WHAT THE EXERCISE ASKS: Return only those lines of the records below in which "font" appears.

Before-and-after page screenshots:
★ ★ ★

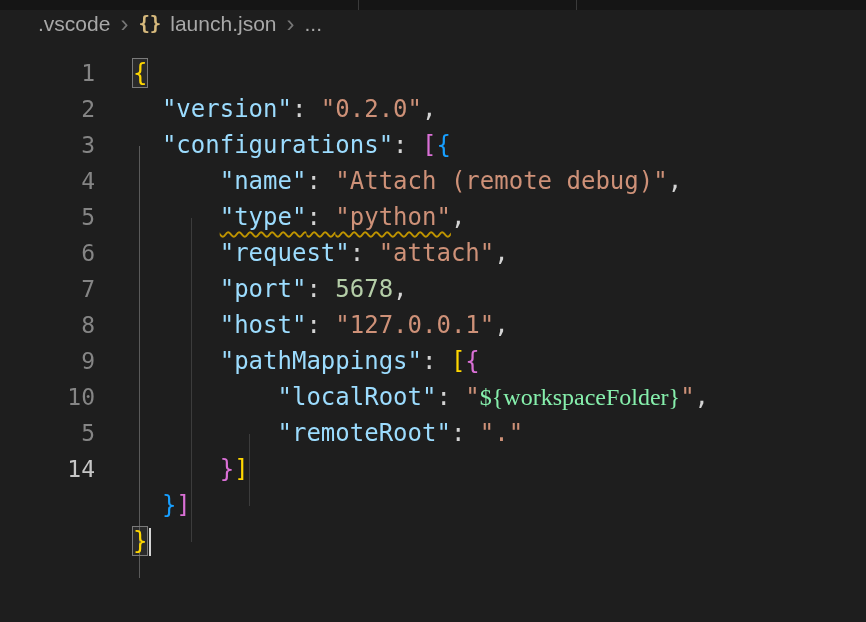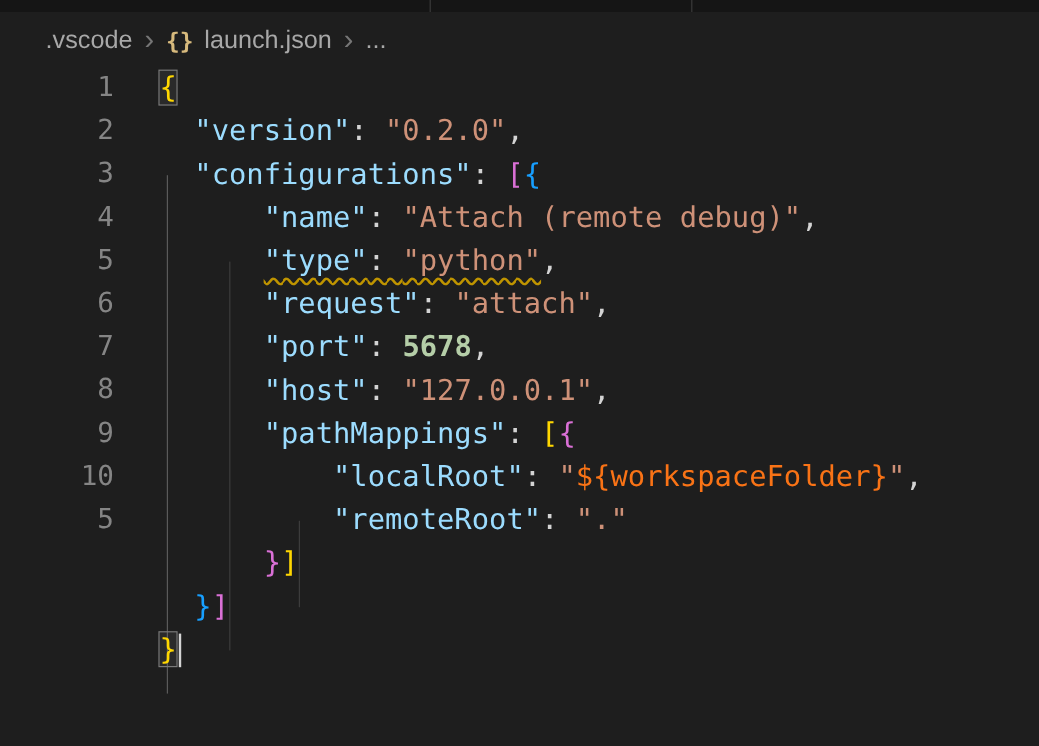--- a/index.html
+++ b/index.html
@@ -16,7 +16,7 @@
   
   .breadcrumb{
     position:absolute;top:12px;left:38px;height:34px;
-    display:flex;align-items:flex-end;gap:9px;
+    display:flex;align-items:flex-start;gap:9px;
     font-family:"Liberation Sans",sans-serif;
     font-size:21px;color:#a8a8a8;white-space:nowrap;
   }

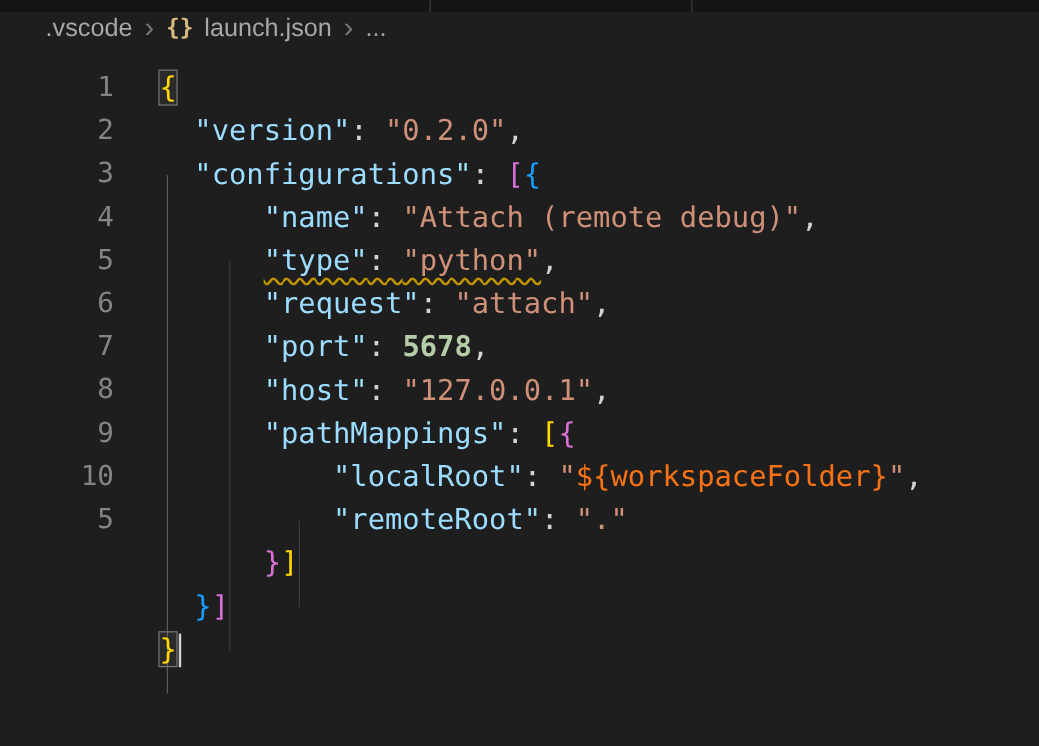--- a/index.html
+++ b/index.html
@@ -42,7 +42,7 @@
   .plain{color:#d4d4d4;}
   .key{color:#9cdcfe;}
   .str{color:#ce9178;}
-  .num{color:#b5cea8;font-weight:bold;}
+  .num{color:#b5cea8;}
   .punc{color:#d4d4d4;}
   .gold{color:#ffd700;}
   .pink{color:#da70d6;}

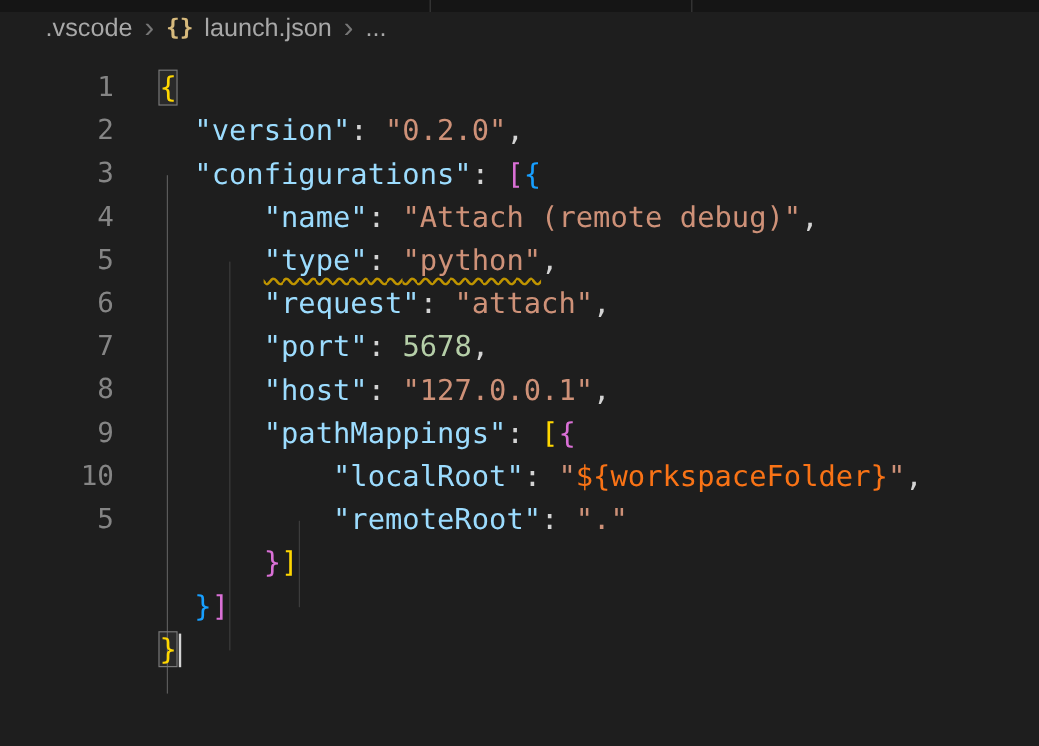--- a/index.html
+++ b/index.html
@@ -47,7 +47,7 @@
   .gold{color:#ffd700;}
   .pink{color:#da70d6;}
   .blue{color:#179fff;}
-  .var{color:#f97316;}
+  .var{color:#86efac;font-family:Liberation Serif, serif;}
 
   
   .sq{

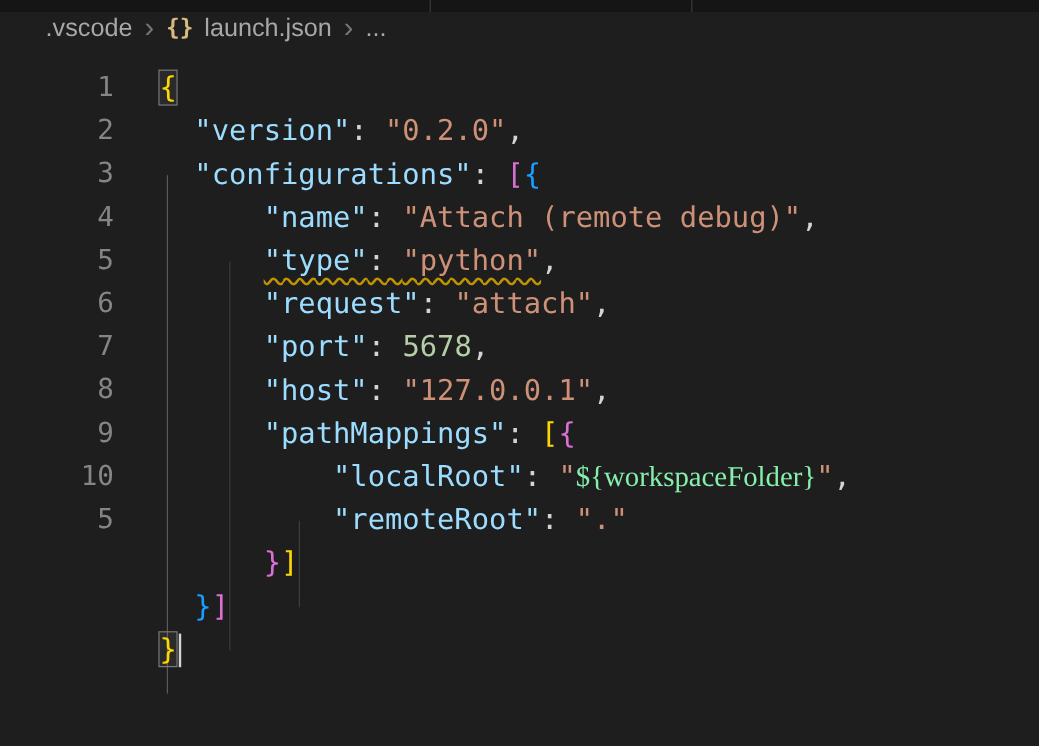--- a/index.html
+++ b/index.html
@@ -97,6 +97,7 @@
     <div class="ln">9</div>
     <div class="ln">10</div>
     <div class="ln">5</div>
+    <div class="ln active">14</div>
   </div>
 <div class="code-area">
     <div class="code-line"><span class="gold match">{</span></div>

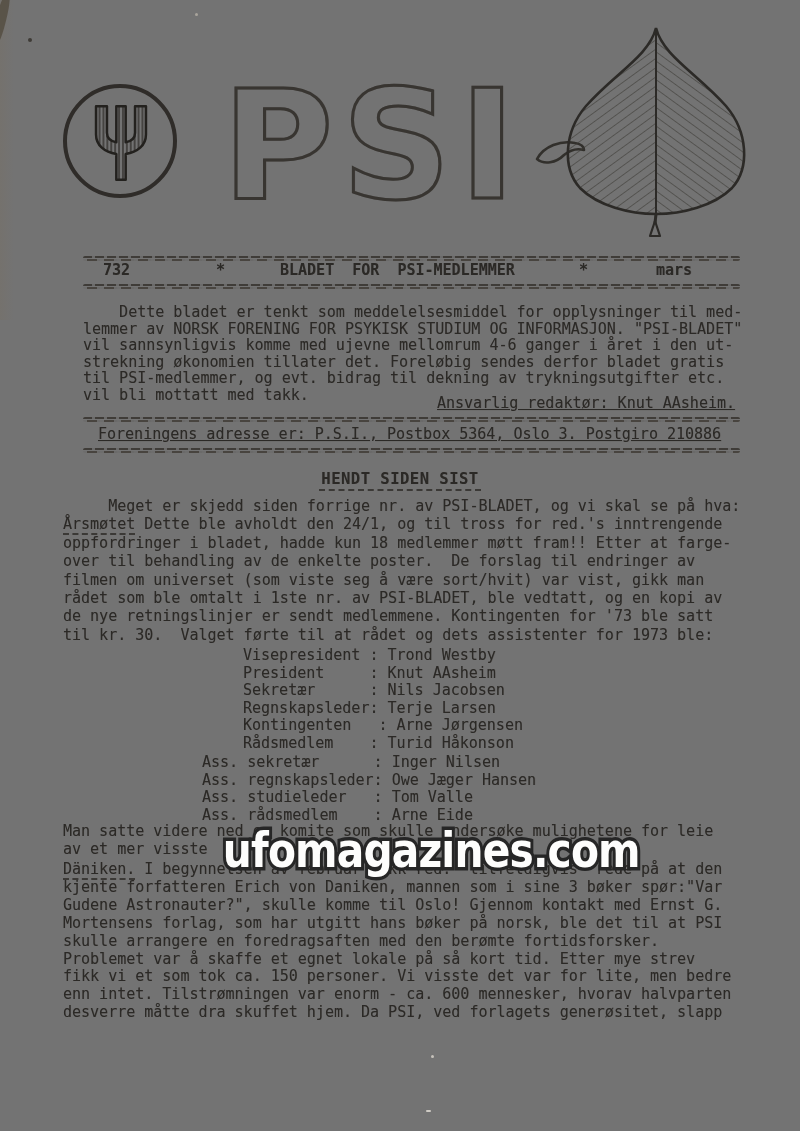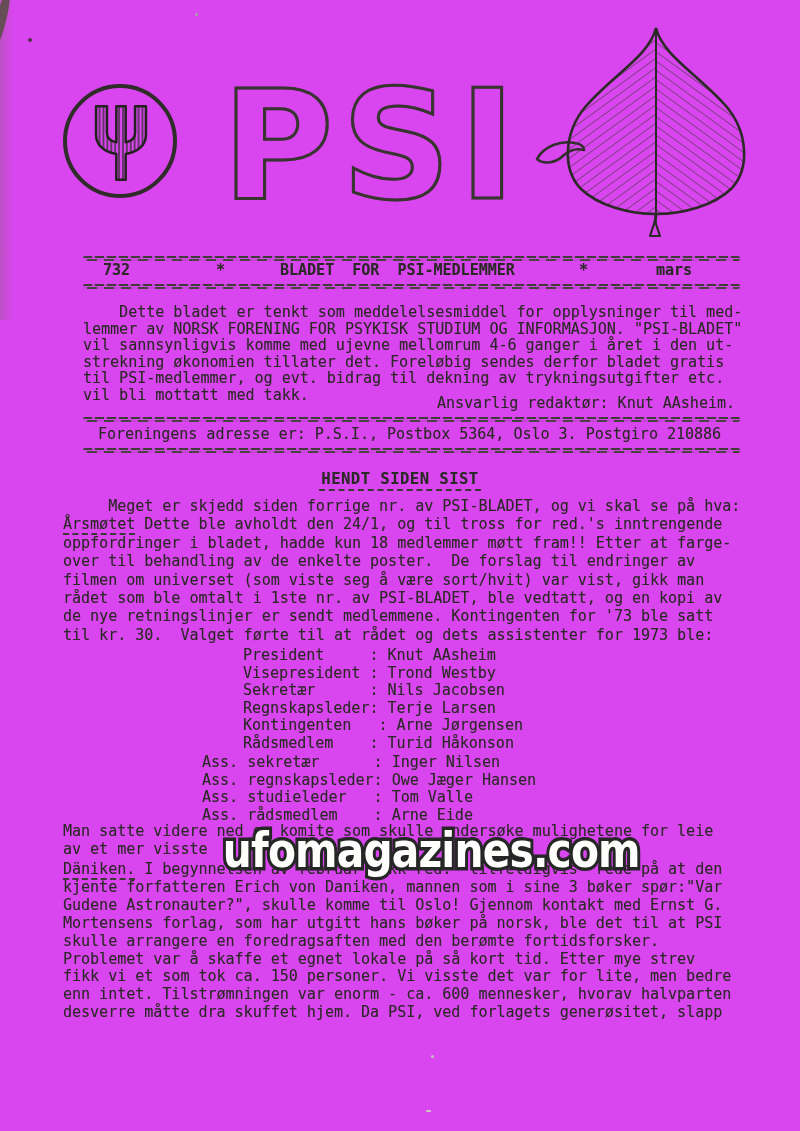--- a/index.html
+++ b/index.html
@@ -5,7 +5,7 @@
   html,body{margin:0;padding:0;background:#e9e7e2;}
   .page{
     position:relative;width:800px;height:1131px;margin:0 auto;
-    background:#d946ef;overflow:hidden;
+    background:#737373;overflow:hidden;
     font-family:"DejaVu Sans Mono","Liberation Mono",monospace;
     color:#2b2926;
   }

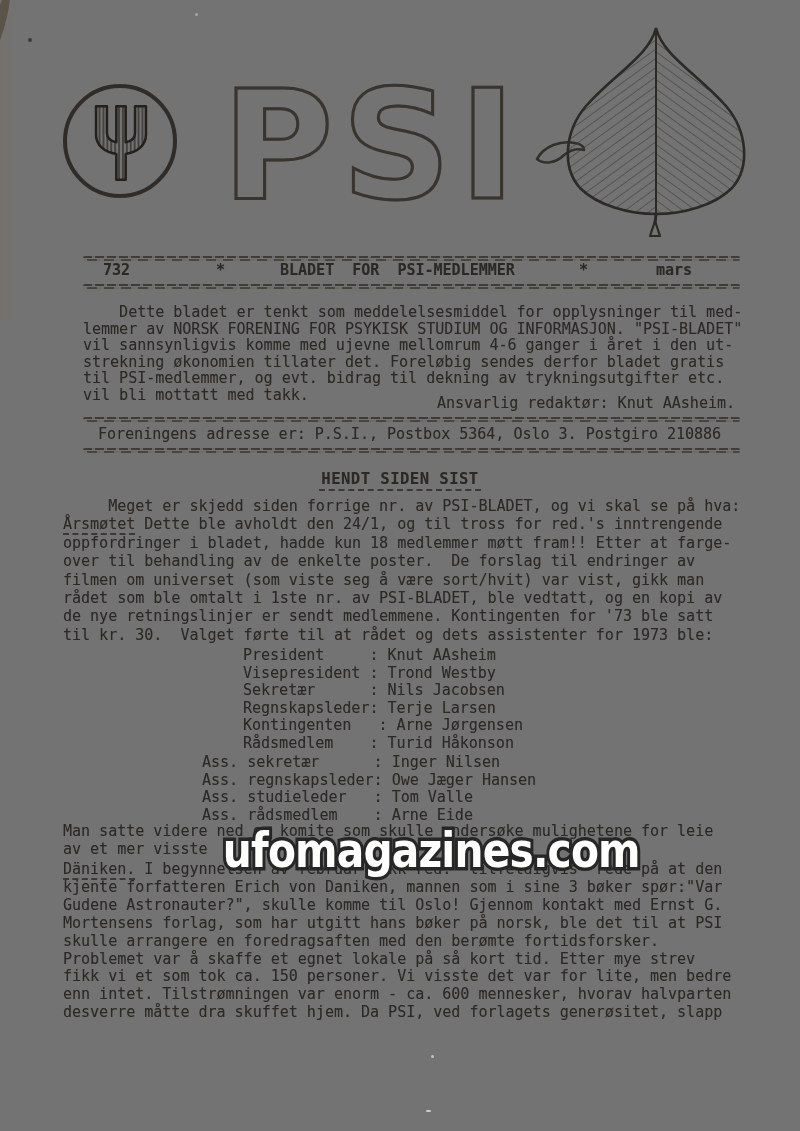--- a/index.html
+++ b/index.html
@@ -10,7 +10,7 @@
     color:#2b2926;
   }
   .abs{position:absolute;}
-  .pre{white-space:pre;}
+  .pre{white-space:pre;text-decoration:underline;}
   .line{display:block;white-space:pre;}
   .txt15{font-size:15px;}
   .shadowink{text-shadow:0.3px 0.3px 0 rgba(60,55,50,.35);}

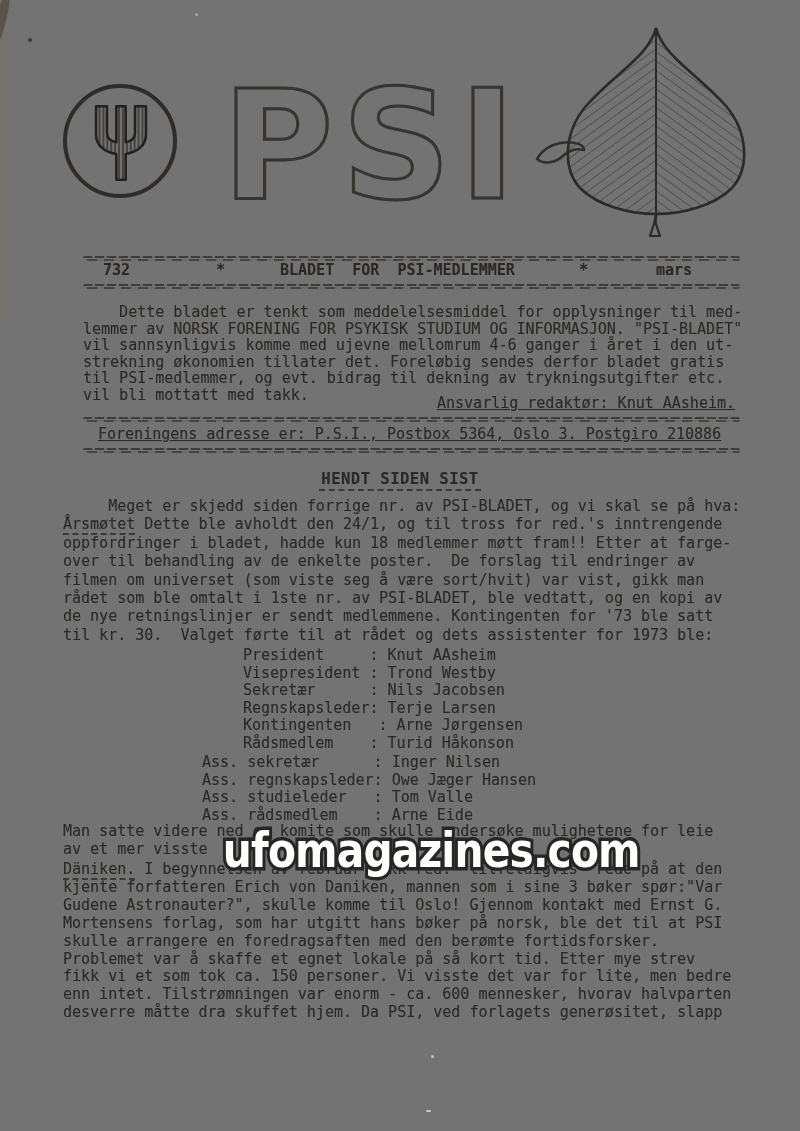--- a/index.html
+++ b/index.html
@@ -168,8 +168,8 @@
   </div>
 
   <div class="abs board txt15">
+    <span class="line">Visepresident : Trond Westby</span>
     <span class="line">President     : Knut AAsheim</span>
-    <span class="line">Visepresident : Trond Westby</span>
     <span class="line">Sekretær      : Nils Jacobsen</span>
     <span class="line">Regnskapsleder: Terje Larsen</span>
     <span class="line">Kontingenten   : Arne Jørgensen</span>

★ ★ ★

OUTPUT FOR THIS EXERCISE:
     font-family:"Liberation Sans",sans-serif;
     font-size:21px;color:#a8a8a8;white-space:nowrap;
-  .num{color:#b5cea8;font-weight:bold;}
+  .var{color:#86efac;font-family:Liberation Serif, serif;}
     font-family:"DejaVu Sans Mono","Liberation Mono",monospace;
   .txt15{font-size:15px;}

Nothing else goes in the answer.